Latency and throughput

Deepgram's current guidance states that streaming transcription latency is optimized to 300 ms or less, with a typical breakdown of 150-300 ms transcription latency and 200-500 ms total transcript latency end to end depending on network, buffering, and client-side processing. Deepgram recommends sending audio in 20-100 ms chunks; larger buffers increase built-in delay, while smaller chunks increase overhead.

For pre-recorded jobs, Deepgram's quickstart documentation notes a 2 GB maximum file size and states that requests whose processing exceeds 10 minutes for Nova/Base/Enhanced can return a 504 Gateway Timeout.

Deepgram states its self-hosted batch engine can transcribe 1 hour of audio in under 30 seconds; this is platform-level guidance, not a Base-only figure.

Concurrency limits documented for Base: Pay As You Go allows 50 concurrent pre-recorded and 150 concurrent streaming requests; Growth allows 50 / 225 in North America; Enterprise starts at 200 / 300.

Deployment and integrations

API surface

Base uses the same core STT interfaces as the rest of Deepgram's classic transcription stack.

Use case Endpoint Input style Output style Notes
Batch transcription POST https://api.deepgram.com/v1/listen JSON with url, or direct file upload JSON response or async callback response Supports features like punctuation, diarization, redaction, topics, intents, and utterances
Live transcription wss://api.deepgram.com/v1/listen Continuous audio over WebSocket Incremental JSON events Supports interim results, endpointing, speech_final, UtteranceEnd, keepalive/finalize flow

Authentication supports either Authorization: Token or Authorization: Bearer . Deepgram also documents temporary API tokens with a default TTL of 30 seconds.

For pre-recorded audio, a request can send a JSON body with a remote URI or upload binary audio/video directly.
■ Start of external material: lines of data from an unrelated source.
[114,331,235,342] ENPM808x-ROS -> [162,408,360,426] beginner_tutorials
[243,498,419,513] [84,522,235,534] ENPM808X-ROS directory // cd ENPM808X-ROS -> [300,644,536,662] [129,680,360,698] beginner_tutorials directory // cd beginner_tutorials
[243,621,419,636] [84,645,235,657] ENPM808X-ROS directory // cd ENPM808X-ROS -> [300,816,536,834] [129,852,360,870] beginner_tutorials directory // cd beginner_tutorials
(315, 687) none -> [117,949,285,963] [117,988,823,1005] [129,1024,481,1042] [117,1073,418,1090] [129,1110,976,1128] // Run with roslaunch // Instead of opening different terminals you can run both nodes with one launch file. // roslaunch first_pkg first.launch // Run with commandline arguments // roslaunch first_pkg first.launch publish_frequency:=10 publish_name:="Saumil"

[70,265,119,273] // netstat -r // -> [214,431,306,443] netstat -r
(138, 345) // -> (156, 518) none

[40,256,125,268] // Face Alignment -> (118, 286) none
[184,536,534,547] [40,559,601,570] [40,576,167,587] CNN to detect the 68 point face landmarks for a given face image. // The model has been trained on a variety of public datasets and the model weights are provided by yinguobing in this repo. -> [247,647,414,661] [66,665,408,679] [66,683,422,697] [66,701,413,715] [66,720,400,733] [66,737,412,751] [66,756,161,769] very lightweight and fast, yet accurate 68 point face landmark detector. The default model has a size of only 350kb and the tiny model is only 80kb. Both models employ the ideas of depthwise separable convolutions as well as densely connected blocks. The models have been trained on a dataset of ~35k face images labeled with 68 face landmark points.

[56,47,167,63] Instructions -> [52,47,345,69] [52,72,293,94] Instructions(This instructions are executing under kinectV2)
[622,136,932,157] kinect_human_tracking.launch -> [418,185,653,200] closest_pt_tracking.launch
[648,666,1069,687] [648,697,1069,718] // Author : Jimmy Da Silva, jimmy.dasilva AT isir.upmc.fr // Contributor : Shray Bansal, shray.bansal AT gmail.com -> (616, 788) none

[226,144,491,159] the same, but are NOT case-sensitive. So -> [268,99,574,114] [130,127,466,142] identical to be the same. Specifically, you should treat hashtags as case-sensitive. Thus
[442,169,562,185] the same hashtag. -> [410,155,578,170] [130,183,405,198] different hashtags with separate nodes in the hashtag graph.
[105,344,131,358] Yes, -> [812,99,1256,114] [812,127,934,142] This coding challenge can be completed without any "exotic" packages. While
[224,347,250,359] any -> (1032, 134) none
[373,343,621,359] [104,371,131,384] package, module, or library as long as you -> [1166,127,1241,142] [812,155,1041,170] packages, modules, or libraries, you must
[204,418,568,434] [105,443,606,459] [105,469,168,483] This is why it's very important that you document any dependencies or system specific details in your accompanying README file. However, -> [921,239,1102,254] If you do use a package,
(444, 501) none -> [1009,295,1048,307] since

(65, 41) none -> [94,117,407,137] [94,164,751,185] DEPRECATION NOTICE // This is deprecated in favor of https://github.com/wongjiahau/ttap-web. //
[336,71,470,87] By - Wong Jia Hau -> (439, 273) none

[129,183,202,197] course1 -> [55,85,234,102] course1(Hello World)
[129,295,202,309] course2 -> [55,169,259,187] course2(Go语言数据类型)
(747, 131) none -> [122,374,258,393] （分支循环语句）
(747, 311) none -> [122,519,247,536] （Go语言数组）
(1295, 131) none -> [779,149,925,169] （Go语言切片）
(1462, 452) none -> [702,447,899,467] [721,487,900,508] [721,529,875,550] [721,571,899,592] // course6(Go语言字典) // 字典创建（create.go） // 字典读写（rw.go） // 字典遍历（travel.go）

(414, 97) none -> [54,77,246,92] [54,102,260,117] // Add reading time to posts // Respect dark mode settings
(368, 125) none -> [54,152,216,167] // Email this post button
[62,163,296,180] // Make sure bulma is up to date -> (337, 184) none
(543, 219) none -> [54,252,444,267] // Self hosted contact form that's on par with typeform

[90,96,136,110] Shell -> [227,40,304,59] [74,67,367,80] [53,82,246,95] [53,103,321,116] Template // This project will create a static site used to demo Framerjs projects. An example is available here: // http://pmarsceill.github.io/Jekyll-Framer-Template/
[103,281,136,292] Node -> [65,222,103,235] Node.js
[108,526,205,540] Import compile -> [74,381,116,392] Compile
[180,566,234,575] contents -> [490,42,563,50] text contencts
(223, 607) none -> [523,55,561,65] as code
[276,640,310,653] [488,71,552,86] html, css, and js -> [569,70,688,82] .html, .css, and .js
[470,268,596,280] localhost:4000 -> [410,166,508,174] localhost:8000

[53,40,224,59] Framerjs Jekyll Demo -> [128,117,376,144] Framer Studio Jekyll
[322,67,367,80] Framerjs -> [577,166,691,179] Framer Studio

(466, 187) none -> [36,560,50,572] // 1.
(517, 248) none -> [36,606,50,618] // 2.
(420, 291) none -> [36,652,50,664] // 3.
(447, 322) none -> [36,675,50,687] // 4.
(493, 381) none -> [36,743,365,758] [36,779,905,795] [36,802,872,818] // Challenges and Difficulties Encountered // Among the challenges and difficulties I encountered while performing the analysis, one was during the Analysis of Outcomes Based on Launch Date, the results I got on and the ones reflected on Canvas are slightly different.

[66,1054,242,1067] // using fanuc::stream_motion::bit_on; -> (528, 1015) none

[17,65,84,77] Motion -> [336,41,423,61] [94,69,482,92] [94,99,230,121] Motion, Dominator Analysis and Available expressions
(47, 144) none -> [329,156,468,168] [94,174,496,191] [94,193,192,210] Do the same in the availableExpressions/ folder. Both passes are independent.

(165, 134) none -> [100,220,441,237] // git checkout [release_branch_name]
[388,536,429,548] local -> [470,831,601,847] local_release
Responses return transcript alternatives, overall confidence, and per-word timing/confidence data. Streaming returns a sequence of WebSocket messages including transcript updates plus SpeechStarted, UtteranceEnd, and metadata events.

Deepgram's official SDK surface includes at least JavaScript/TypeScript and Python, and the wider docs ecosystem also has examples for .NET, Go, Java, Python, and JavaScript in self-hosted/STT guides.

Deployment paths

Deployment path What the sources support
Deepgram-hosted cloud API Primary/default path; North America endpoint plus EU endpoint for residency considerations
Self-hosted in customer cloud or on-prem Deepgram documents self-hosted deployments running on customer infrastructure, cloud or on-prem
Amazon SageMaker Deepgram documents deployment via SageMaker and provides autoscaling/batch guidance
Kubernetes / cloud VM patterns Deepgram documents deployment guidance for GCP/Kubernetes-oriented environments and self-hosted patterns generally
Edge / on-device No separate public on-device Base runtime found in the reviewed sources; the closest documented private-deployment option is self-hosted infrastructure

Deepgram's self-hosted hardware guidance for STT lists a recommended baseline of 1 NVIDIA GPU with compute capability 7.0+, 16 GB VRAM, 4 CPU cores, 32 GB RAM, and 50 GB storage. The self-hosted docs also note that authentication is not built in for self-hosted deployments, so teams place Deepgram behind their own API gateway, reverse proxy, or network controls.

Cloud and pipeline integrations

Documented cloud integration patterns include S3-backed batch pipelines using presigned URLs, SageMaker for managed deployment on AWS, self-hosted cloud/on-prem for private inference, and regional endpoints for residency. Deepgram publishes migration guides from AWS Transcribe, Google Speech-to-Text, and OpenAI Whisper to Deepgram.

For real-time media pipelines, an official Twilio/Deepgram guide identifies 8 kHz raw mu-law as the telephony audio shape Twilio sends, which maps to base-phonecall. Deepgram also documents a LiveKit integration path for agent use cases.

For Azure, the reviewed materials point toward self-hosted deployment on Azure infrastructure; Deepgram's self-hosted hardware guidance includes Azure GPU-instance examples. The reviewed docs do not expose a separate Azure-managed Deepgram product surface.

Privacy and compliance

Deepgram's public pricing/security materials state that the platform is SOC 2 Type 1 and Type 2 certified, HIPAA compliant with BAAs for Enterprise customers handling ePHI, GDPR ready with an EU endpoint (api.eu.deepgram.com), and CCPA compliant.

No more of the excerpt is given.